Take the material below and output exactly the run of lines from the one containing "máquina servidor, o" down to the one containing "- Com ele, é", with both included.

** Opening MATERIAL TO PROCESS block **

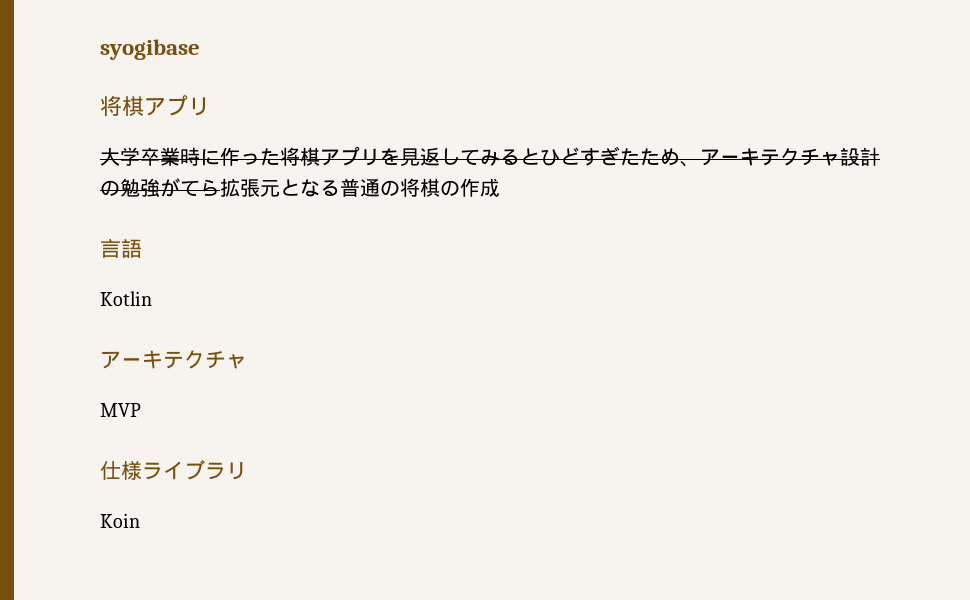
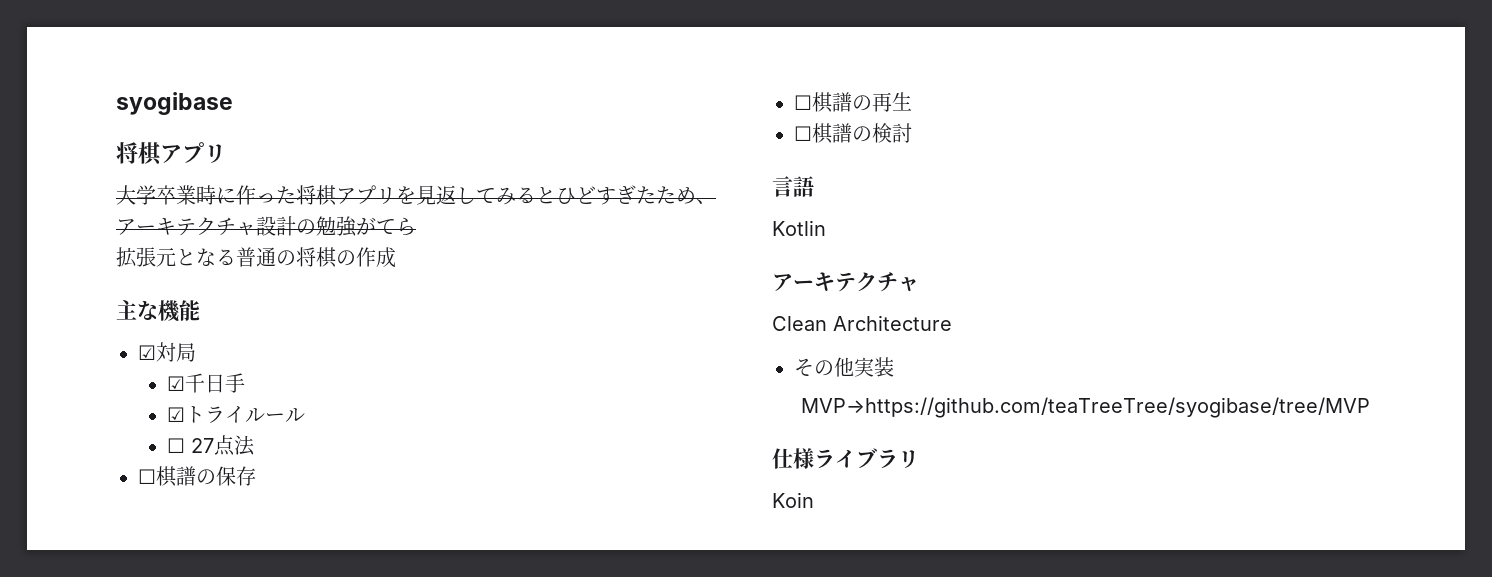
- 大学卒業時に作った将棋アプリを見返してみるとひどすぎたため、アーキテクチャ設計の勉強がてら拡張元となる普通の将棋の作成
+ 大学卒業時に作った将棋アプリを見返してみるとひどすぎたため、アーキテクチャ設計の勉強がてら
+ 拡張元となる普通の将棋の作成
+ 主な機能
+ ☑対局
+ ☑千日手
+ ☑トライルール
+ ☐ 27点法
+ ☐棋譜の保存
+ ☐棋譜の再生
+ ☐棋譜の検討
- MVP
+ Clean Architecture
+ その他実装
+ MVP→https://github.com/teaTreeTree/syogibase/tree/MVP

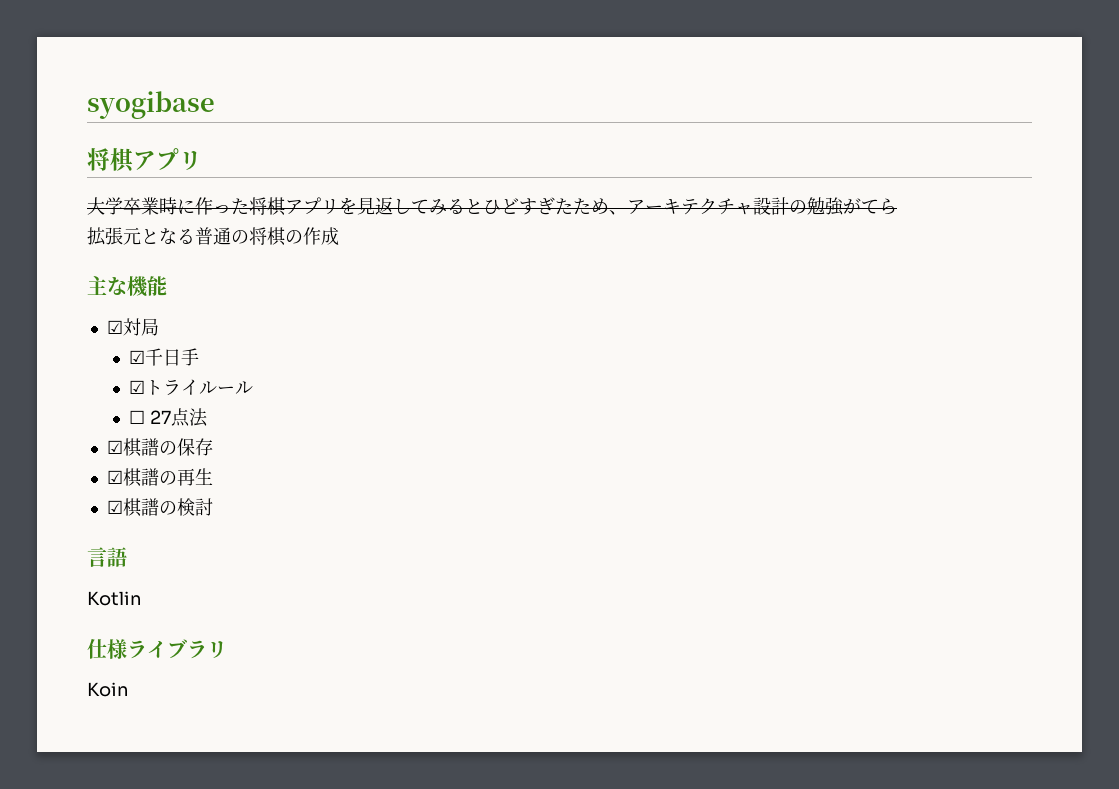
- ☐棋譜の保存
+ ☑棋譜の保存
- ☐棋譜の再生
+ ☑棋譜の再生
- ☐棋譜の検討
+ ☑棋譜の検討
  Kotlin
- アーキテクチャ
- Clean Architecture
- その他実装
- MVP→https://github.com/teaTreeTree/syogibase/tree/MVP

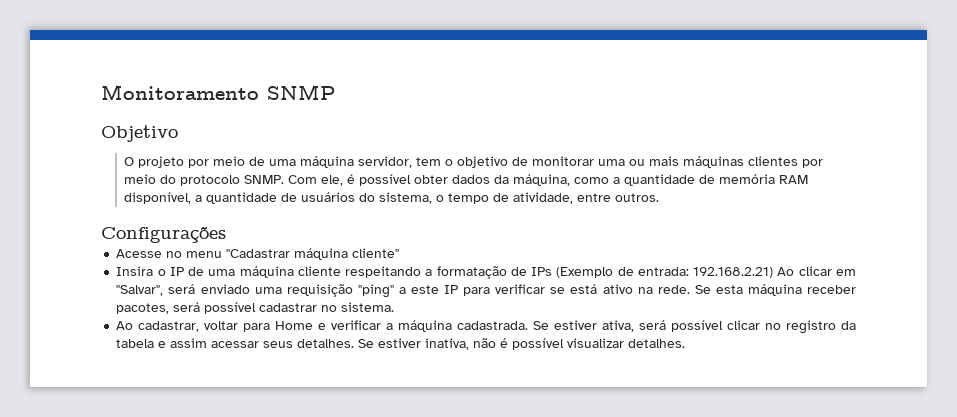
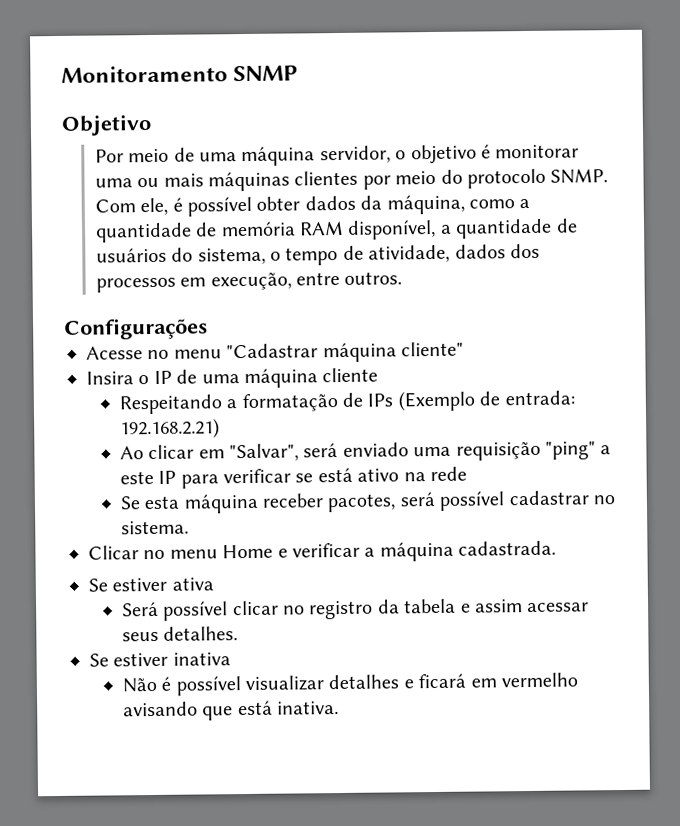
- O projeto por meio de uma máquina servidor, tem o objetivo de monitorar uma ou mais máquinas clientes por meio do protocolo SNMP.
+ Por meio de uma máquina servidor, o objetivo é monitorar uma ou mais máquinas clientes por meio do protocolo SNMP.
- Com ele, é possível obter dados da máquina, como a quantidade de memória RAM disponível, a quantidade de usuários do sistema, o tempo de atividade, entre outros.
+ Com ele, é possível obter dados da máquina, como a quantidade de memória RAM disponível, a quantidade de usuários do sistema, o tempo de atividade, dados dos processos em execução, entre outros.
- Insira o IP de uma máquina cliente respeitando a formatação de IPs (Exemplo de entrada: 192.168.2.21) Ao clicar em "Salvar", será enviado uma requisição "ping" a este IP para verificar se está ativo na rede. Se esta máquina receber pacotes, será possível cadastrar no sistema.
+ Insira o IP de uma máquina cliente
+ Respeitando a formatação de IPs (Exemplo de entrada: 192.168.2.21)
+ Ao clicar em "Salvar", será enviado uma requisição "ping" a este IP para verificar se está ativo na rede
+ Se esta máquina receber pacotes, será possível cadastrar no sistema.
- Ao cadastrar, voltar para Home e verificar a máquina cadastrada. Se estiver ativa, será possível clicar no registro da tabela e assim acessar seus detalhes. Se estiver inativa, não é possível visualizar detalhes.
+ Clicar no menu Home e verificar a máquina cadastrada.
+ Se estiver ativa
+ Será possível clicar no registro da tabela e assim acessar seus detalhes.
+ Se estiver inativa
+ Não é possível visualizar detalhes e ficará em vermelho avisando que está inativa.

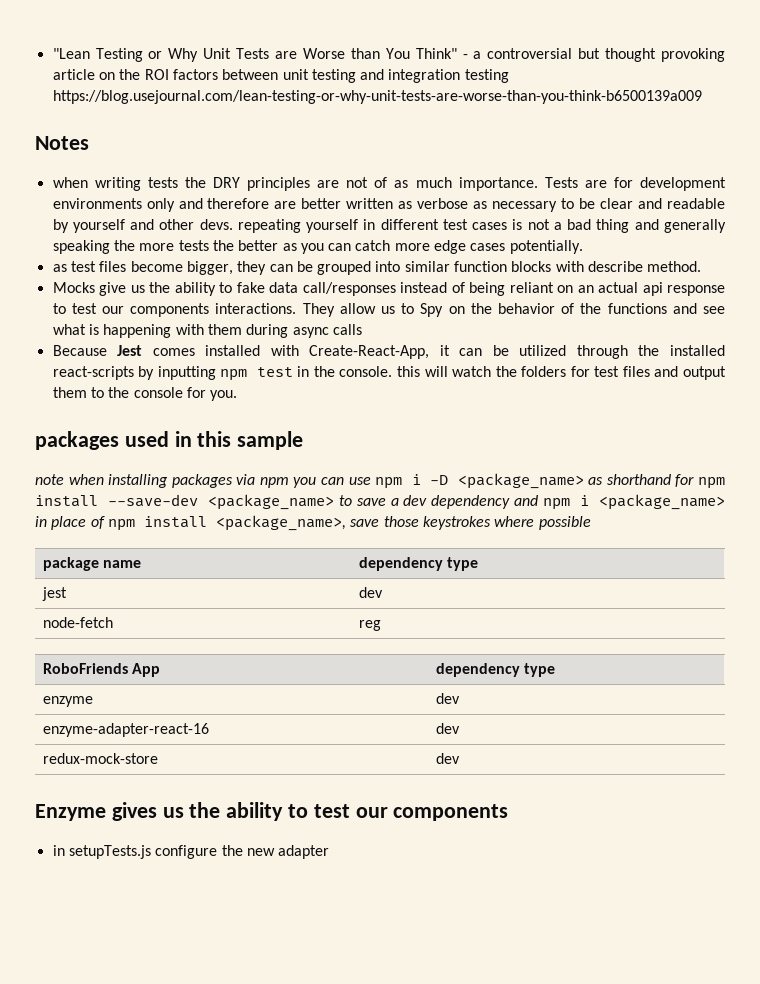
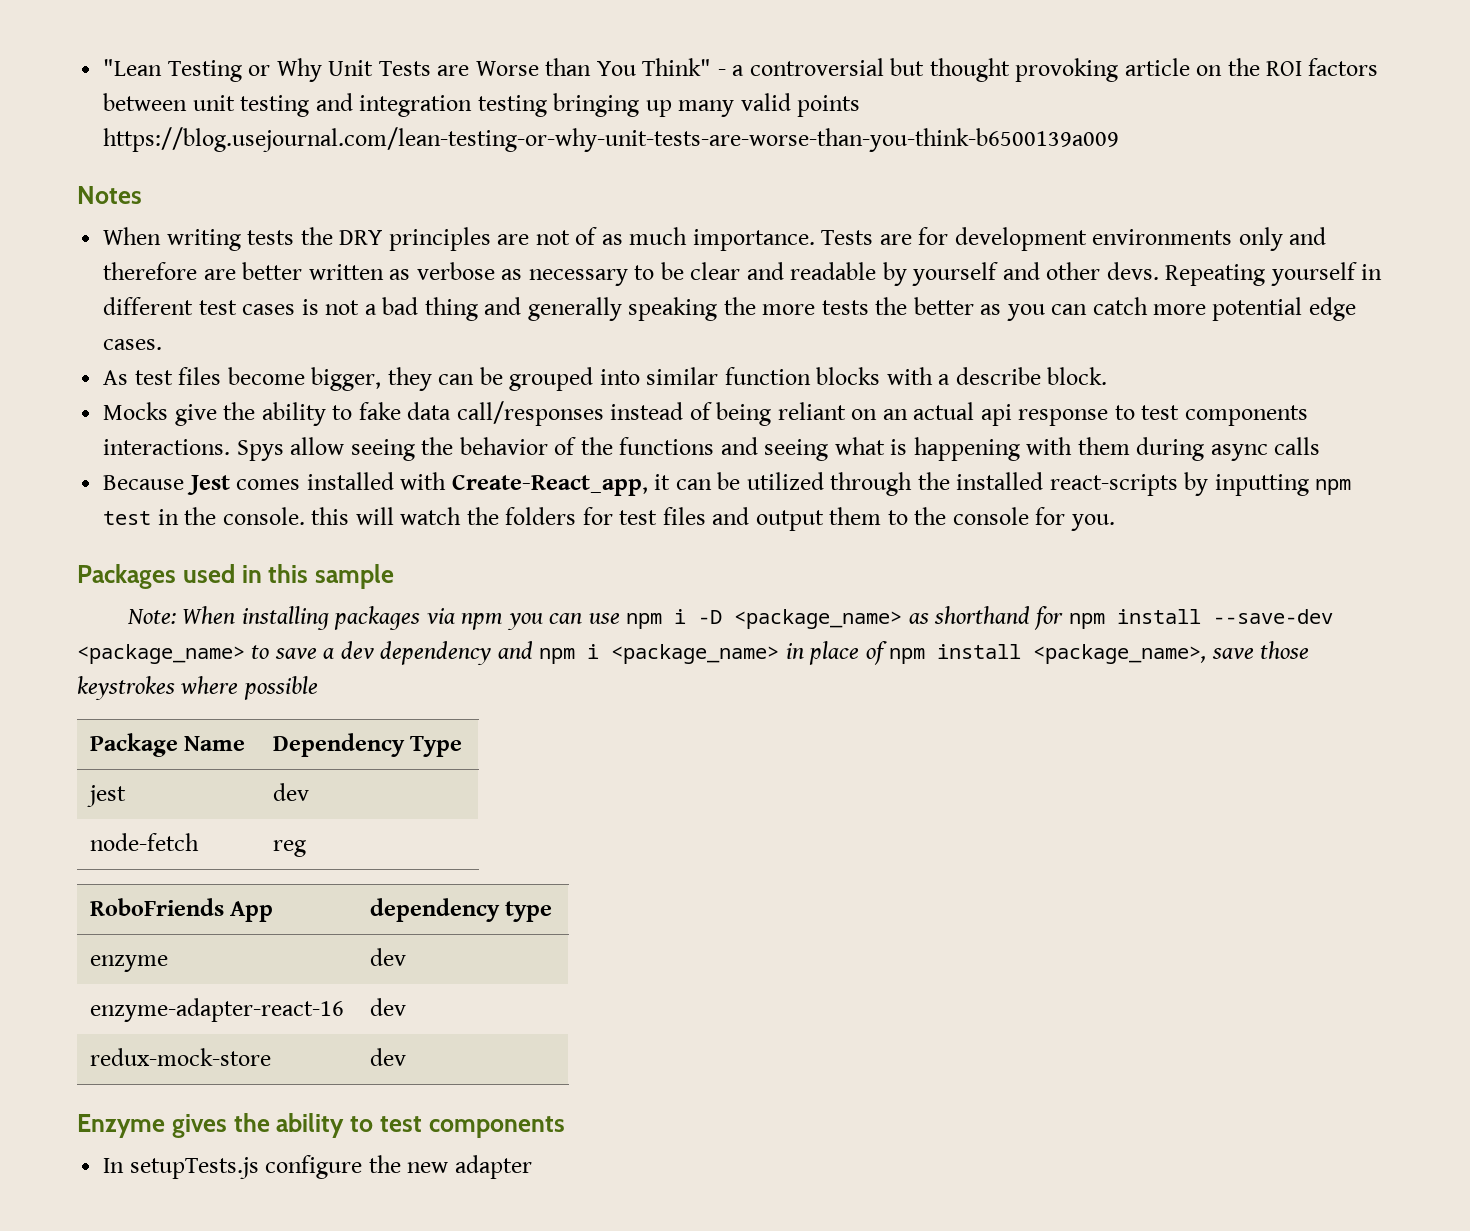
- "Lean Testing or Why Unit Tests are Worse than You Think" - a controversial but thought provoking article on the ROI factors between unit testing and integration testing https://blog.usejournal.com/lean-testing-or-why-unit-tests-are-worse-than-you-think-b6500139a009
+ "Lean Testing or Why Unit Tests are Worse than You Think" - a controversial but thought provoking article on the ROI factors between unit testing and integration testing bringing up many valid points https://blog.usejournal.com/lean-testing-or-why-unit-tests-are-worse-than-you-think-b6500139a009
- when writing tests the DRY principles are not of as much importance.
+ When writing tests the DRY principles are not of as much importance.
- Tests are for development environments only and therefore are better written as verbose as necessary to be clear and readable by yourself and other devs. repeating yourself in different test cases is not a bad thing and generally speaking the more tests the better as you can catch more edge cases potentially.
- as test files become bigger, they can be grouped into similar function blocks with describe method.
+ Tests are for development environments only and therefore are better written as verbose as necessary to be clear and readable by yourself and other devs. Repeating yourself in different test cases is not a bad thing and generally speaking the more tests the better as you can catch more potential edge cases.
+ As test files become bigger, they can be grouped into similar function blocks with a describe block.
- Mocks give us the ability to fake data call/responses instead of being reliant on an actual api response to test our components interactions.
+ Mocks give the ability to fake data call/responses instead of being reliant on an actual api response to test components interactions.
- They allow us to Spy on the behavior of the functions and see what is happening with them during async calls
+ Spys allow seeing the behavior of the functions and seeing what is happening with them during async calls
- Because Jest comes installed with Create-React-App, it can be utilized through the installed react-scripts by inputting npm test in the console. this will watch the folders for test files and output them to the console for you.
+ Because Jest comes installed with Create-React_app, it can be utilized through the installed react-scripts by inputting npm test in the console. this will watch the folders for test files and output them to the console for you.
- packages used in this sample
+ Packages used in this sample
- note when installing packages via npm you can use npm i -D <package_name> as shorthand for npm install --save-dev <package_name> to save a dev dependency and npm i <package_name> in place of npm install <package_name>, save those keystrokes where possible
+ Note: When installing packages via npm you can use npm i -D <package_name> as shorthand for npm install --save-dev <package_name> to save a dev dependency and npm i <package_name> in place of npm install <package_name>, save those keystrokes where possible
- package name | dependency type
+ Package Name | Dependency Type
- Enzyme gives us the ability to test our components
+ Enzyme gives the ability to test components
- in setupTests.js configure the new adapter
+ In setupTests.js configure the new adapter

** Closing MATERIAL TO PROCESS block **

TASK ANSWER >>
+ Por meio de uma máquina servidor, o objetivo é monitorar uma ou mais máquinas clientes por meio do protocolo SNMP.
- Com ele, é possível obter dados da máquina, como a quantidade de memória RAM disponível, a quantidade de usuários do sistema, o tempo de atividade, entre outros.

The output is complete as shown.